_What is being asked_
Search the material for lines containing the word "none", and copy each one.

_Exercise material_
[Start of Attachment]
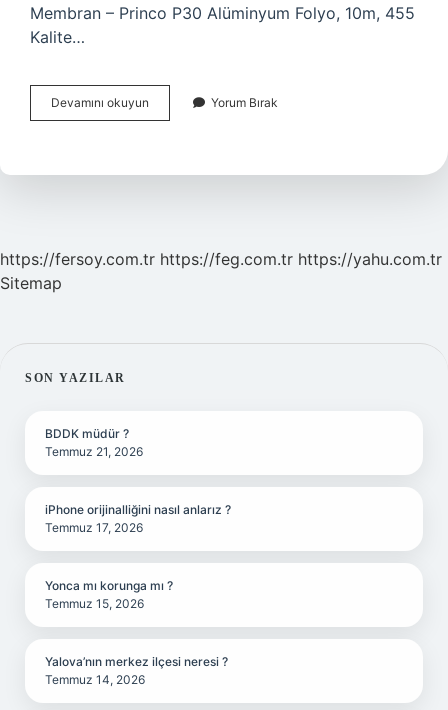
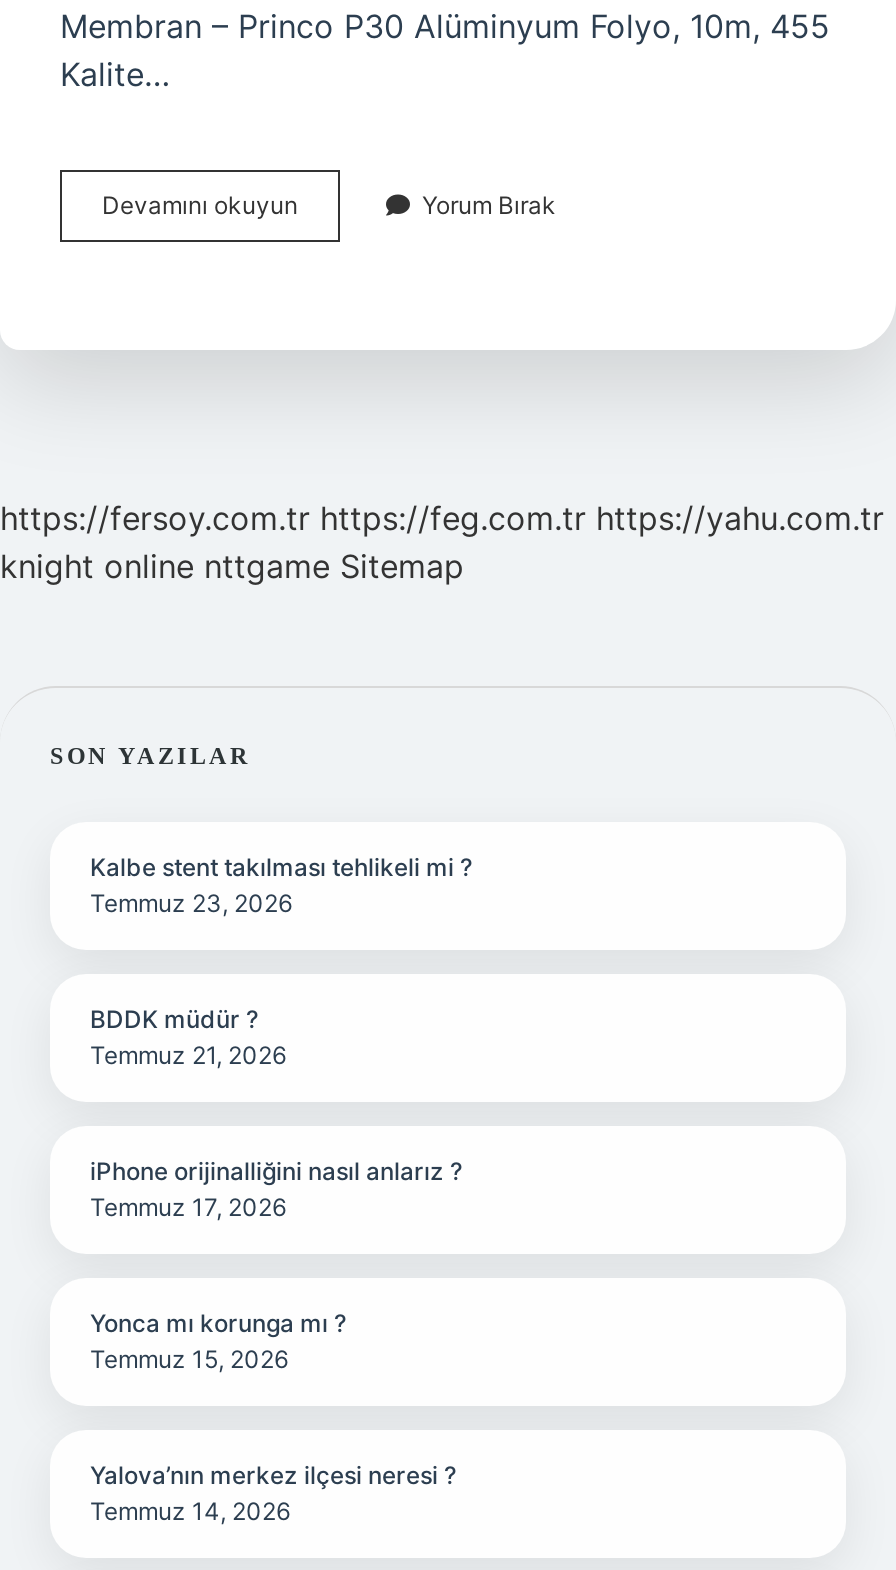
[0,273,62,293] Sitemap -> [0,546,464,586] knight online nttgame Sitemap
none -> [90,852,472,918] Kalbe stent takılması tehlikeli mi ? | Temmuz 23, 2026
[End of Attachment]
[Start of Attachment]
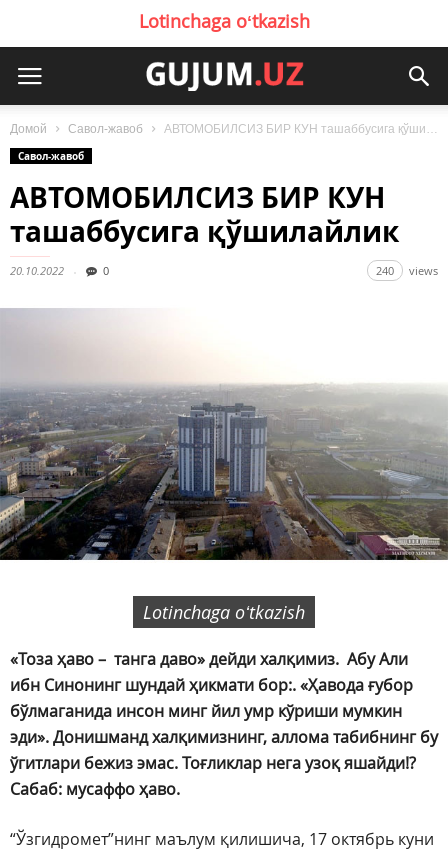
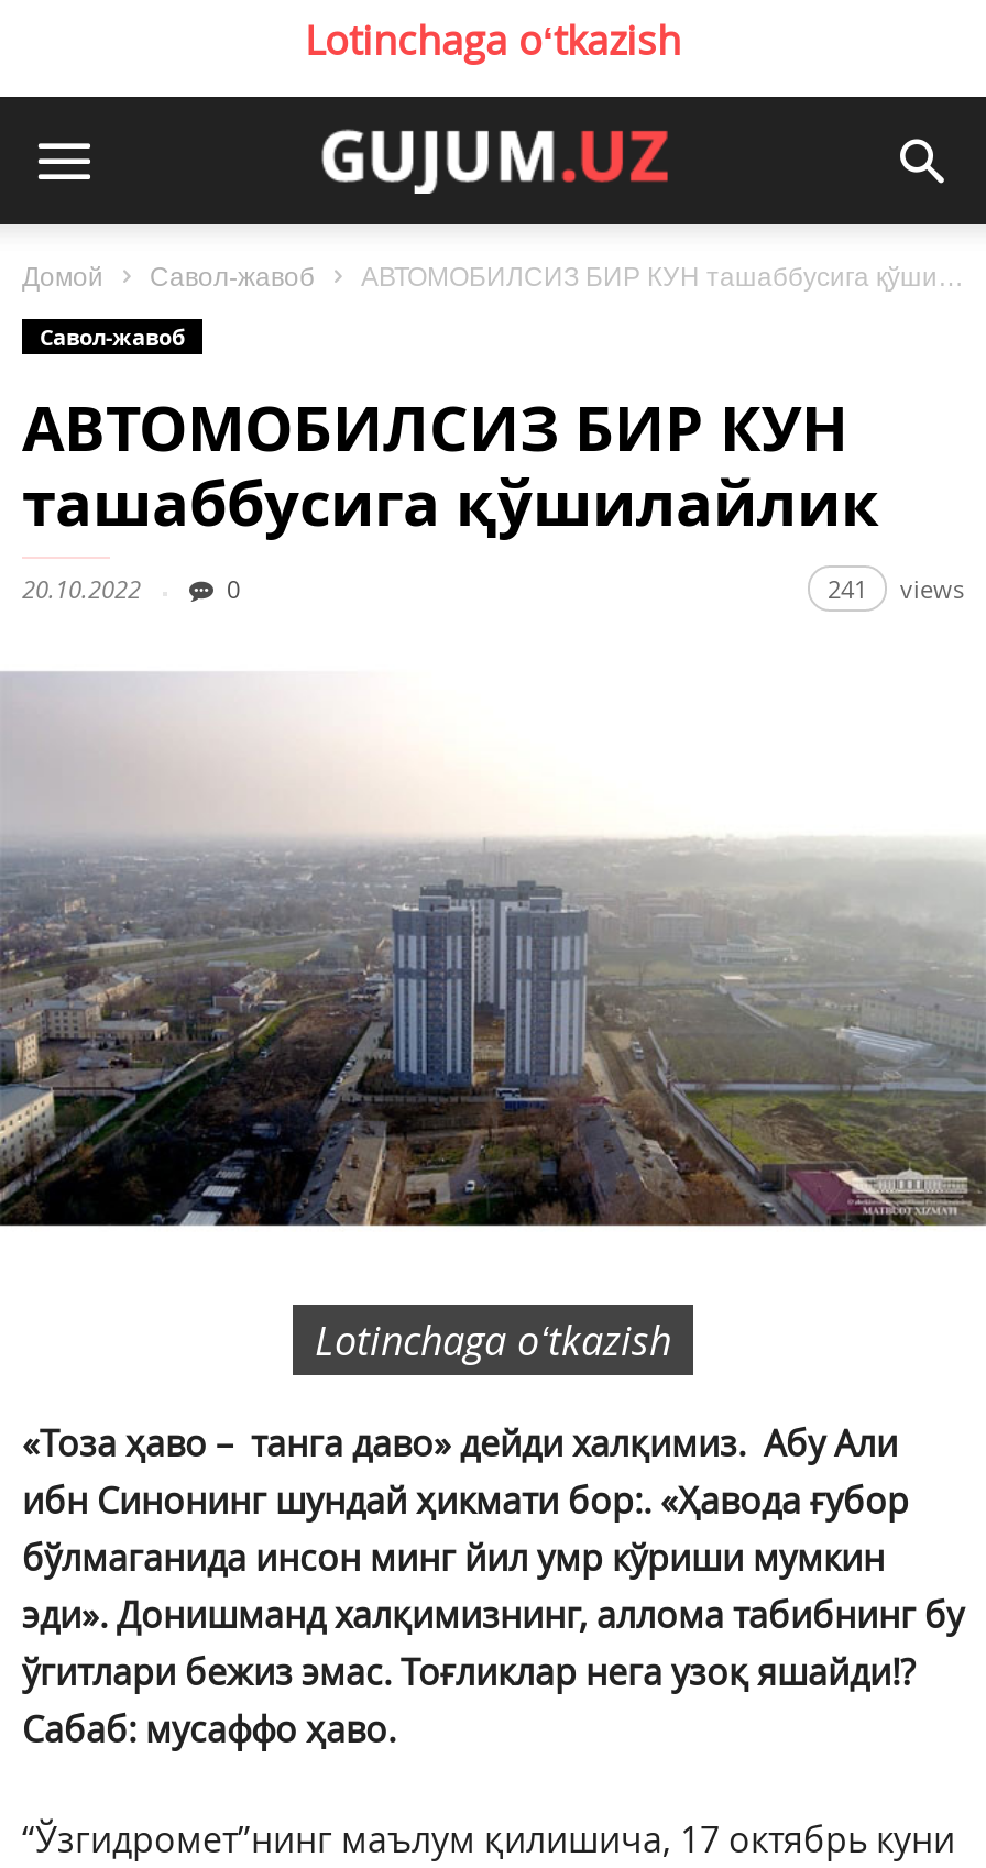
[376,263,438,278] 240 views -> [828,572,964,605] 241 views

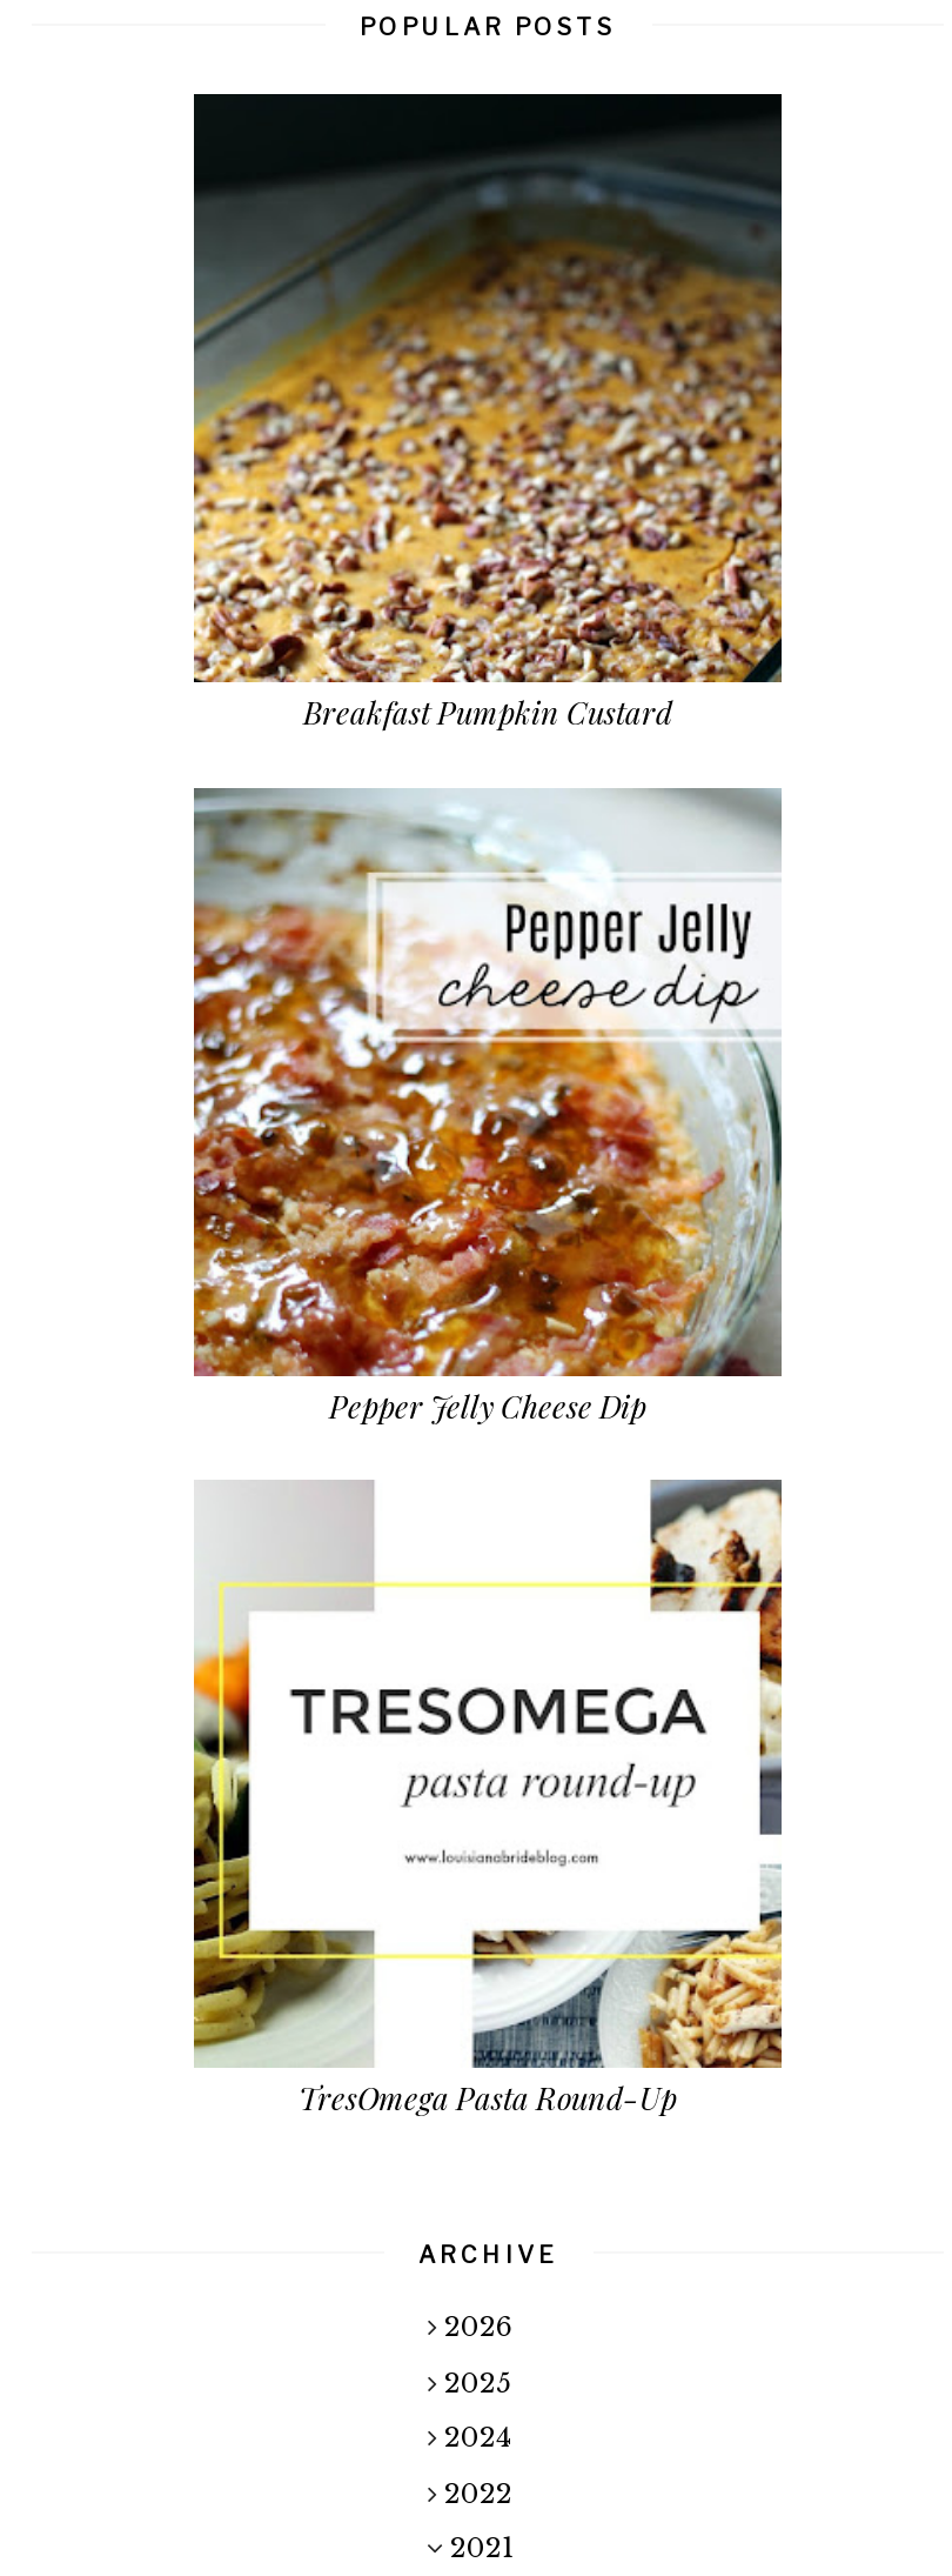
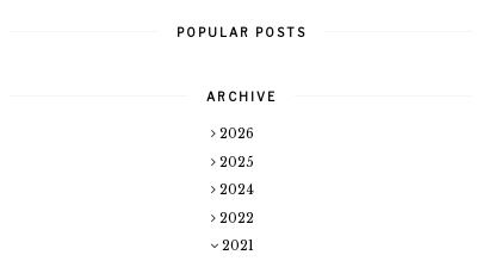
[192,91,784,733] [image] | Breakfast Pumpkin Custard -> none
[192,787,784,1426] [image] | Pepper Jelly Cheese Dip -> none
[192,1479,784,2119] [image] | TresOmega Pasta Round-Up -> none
[End of Attachment]
[Start of Attachment]
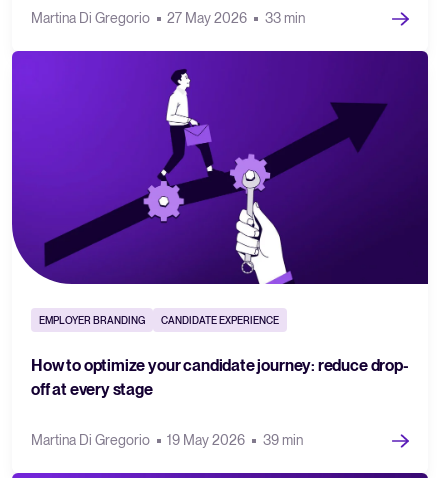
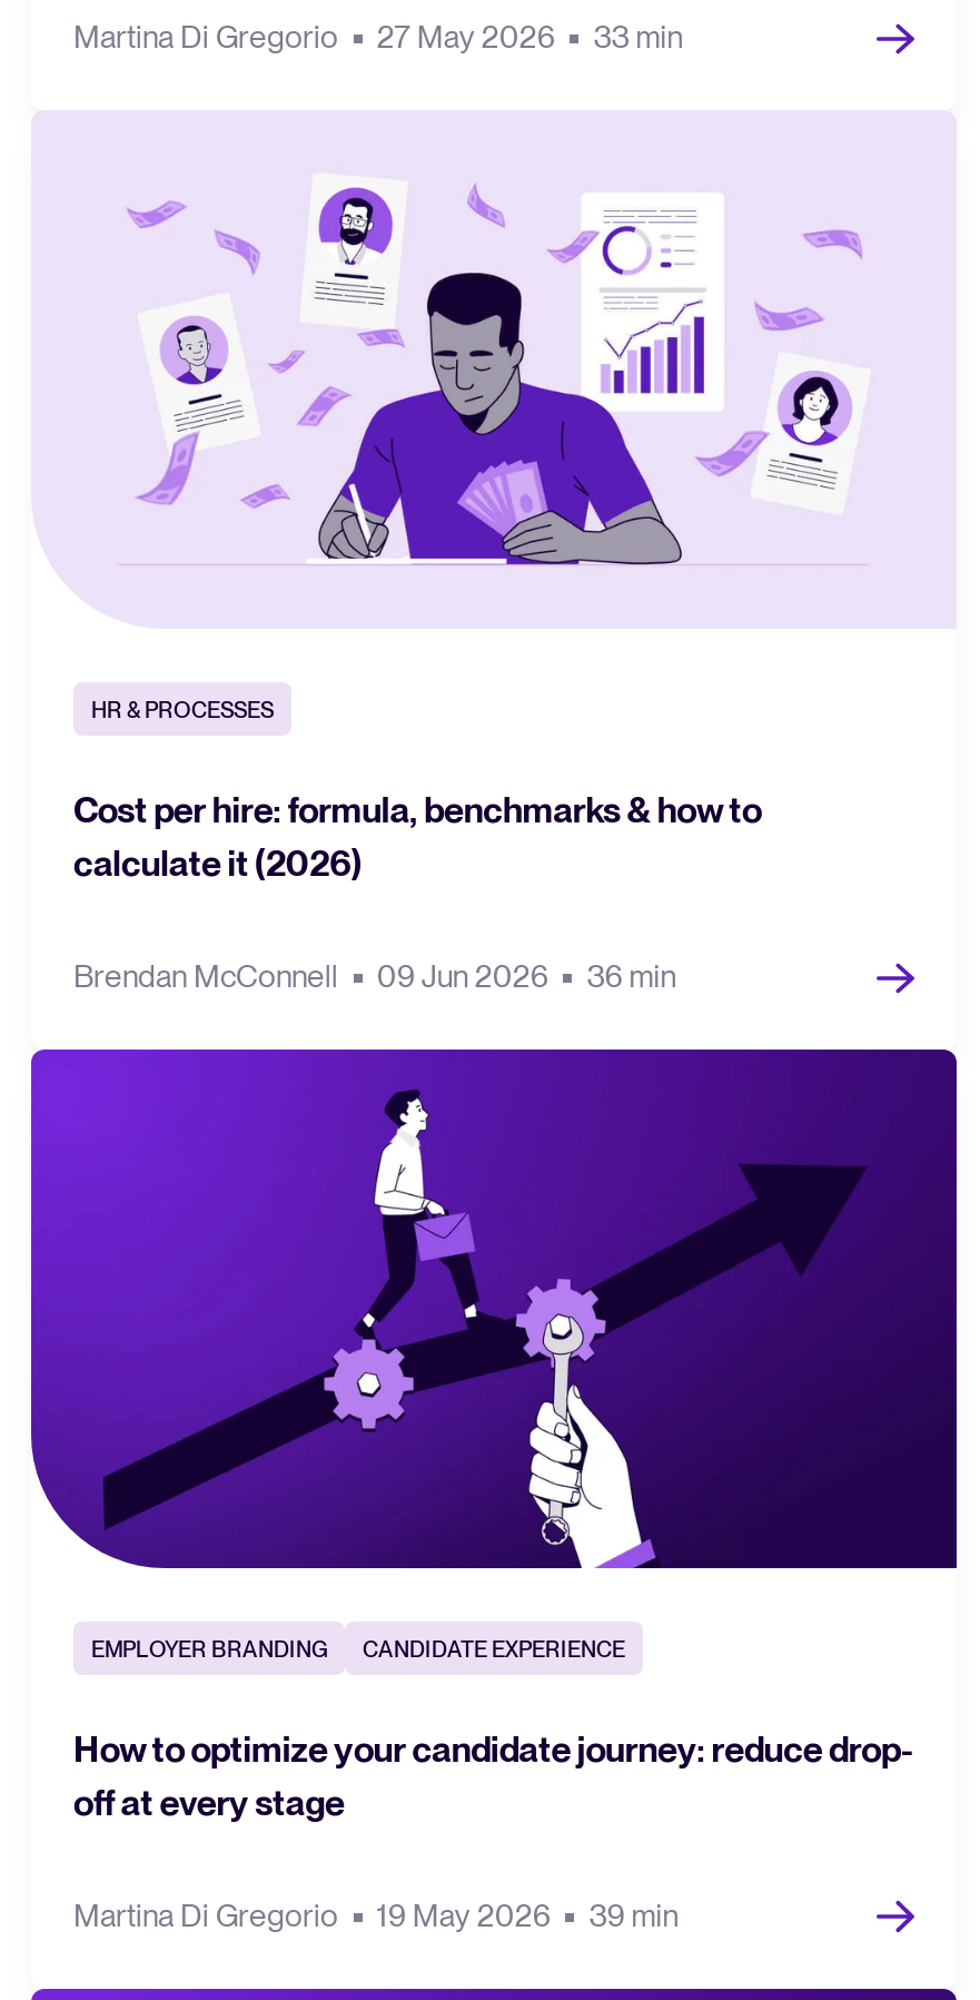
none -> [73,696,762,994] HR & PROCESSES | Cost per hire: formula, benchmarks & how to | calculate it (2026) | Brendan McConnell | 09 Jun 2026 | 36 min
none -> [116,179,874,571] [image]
[End of Attachment]
_Response to the task_
none -> [90,852,472,918] Kalbe stent takılması tehlikeli mi ? | Temmuz 23, 2026
[192,91,784,733] [image] | Breakfast Pumpkin Custard -> none
[192,787,784,1426] [image] | Pepper Jelly Cheese Dip -> none
[192,1479,784,2119] [image] | TresOmega Pasta Round-Up -> none
none -> [73,696,762,994] HR & PROCESSES | Cost per hire: formula, benchmarks & how to | calculate it (2026) | Brendan McConnell | 09 Jun 2026 | 36 min
none -> [116,179,874,571] [image]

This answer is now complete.